▶ [Work to complete] After locating the line with "(352, 847) none" below, output it and each following line exactly, stopping after the line with "(894, 561) none". No pictures.

▶ [Data extract]
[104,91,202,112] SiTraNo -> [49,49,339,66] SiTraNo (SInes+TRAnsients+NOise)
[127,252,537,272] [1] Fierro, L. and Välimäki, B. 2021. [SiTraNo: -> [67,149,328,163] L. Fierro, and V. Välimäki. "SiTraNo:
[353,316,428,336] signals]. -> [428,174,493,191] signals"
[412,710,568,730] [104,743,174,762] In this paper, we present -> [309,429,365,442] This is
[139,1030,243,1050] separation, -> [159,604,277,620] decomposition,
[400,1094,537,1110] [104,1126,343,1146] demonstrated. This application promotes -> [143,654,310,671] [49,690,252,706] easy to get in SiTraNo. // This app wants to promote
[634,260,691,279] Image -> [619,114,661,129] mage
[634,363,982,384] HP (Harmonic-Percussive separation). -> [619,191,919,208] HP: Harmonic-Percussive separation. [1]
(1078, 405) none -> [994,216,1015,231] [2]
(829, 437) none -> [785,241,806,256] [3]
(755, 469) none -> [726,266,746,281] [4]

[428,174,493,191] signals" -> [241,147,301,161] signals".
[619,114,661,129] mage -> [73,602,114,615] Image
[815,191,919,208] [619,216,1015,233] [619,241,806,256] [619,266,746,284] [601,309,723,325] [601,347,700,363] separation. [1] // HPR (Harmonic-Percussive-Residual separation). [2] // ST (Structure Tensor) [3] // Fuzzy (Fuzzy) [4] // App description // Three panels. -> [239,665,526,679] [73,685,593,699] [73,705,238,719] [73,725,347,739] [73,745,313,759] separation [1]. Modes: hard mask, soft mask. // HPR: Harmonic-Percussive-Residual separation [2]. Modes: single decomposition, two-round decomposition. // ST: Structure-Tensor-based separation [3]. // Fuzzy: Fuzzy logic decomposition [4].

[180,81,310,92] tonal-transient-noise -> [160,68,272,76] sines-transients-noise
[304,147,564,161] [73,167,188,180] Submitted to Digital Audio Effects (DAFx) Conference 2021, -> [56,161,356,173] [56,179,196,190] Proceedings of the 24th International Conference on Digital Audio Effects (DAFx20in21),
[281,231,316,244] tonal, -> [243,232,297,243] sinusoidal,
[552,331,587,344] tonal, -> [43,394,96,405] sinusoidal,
==
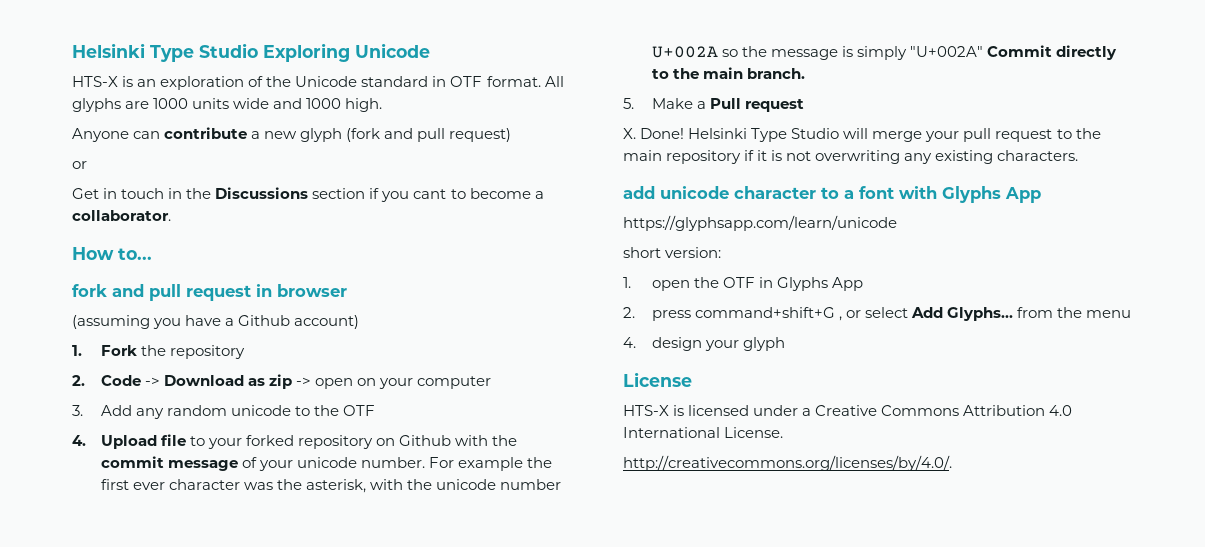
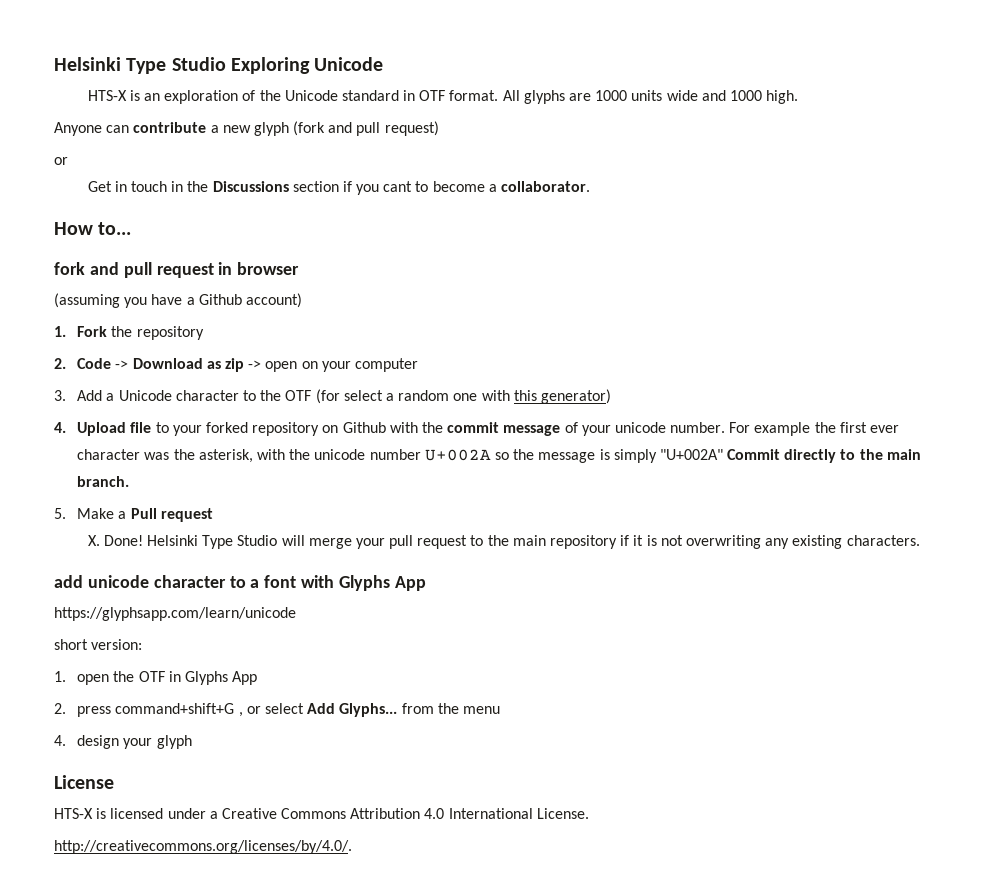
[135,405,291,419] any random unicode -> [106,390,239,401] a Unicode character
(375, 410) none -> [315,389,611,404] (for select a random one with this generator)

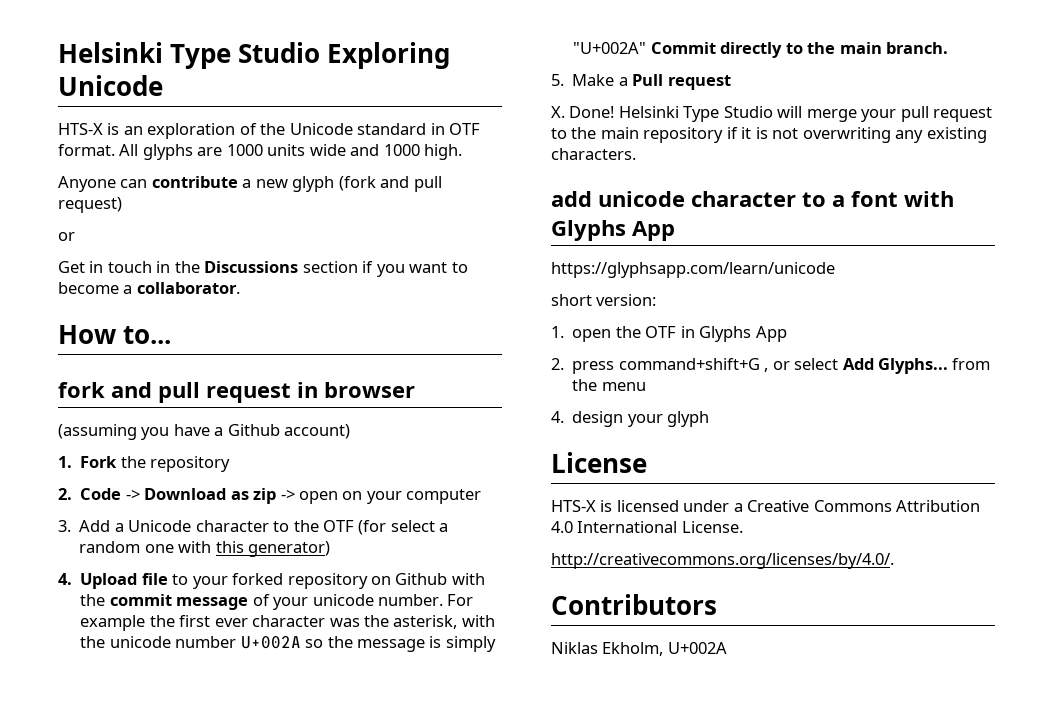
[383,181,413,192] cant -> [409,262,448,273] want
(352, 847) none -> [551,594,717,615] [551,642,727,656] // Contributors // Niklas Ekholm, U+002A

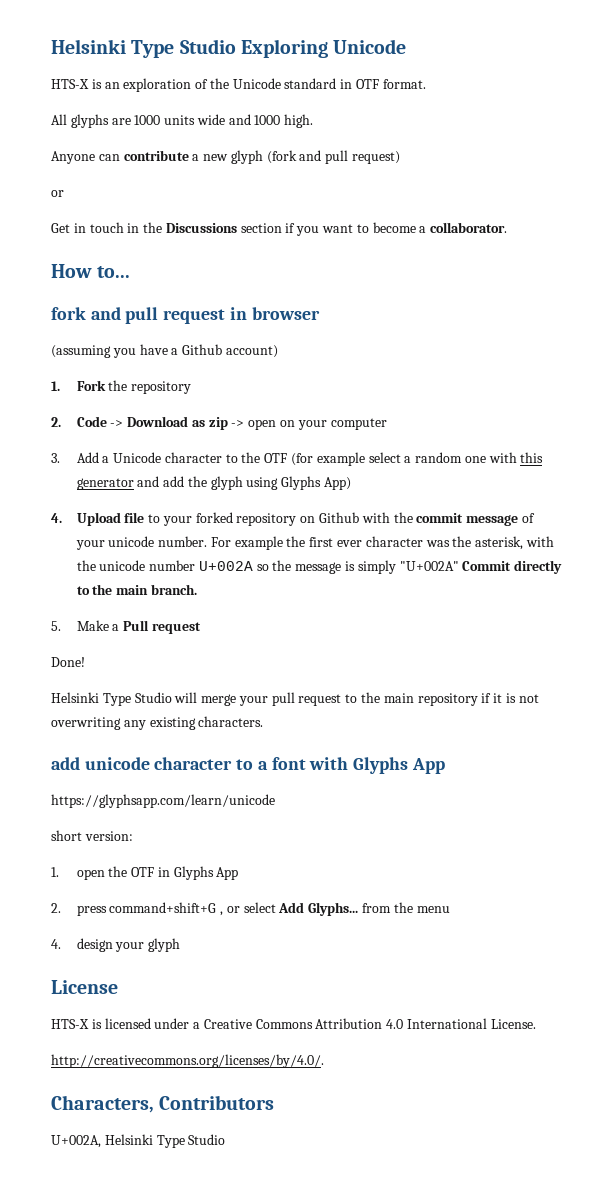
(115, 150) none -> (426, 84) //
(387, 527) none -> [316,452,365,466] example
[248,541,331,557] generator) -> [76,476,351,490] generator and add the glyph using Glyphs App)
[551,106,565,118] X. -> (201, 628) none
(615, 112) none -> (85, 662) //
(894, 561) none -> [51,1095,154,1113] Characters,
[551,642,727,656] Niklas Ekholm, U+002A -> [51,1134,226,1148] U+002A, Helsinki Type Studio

▶ [Exercise solution]
(352, 847) none -> [551,594,717,615] [551,642,727,656] // Contributors // Niklas Ekholm, U+002A

(115, 150) none -> (426, 84) //
(387, 527) none -> [316,452,365,466] example
[248,541,331,557] generator) -> [76,476,351,490] generator and add the glyph using Glyphs App)
[551,106,565,118] X. -> (201, 628) none
(615, 112) none -> (85, 662) //
(894, 561) none -> [51,1095,154,1113] Characters,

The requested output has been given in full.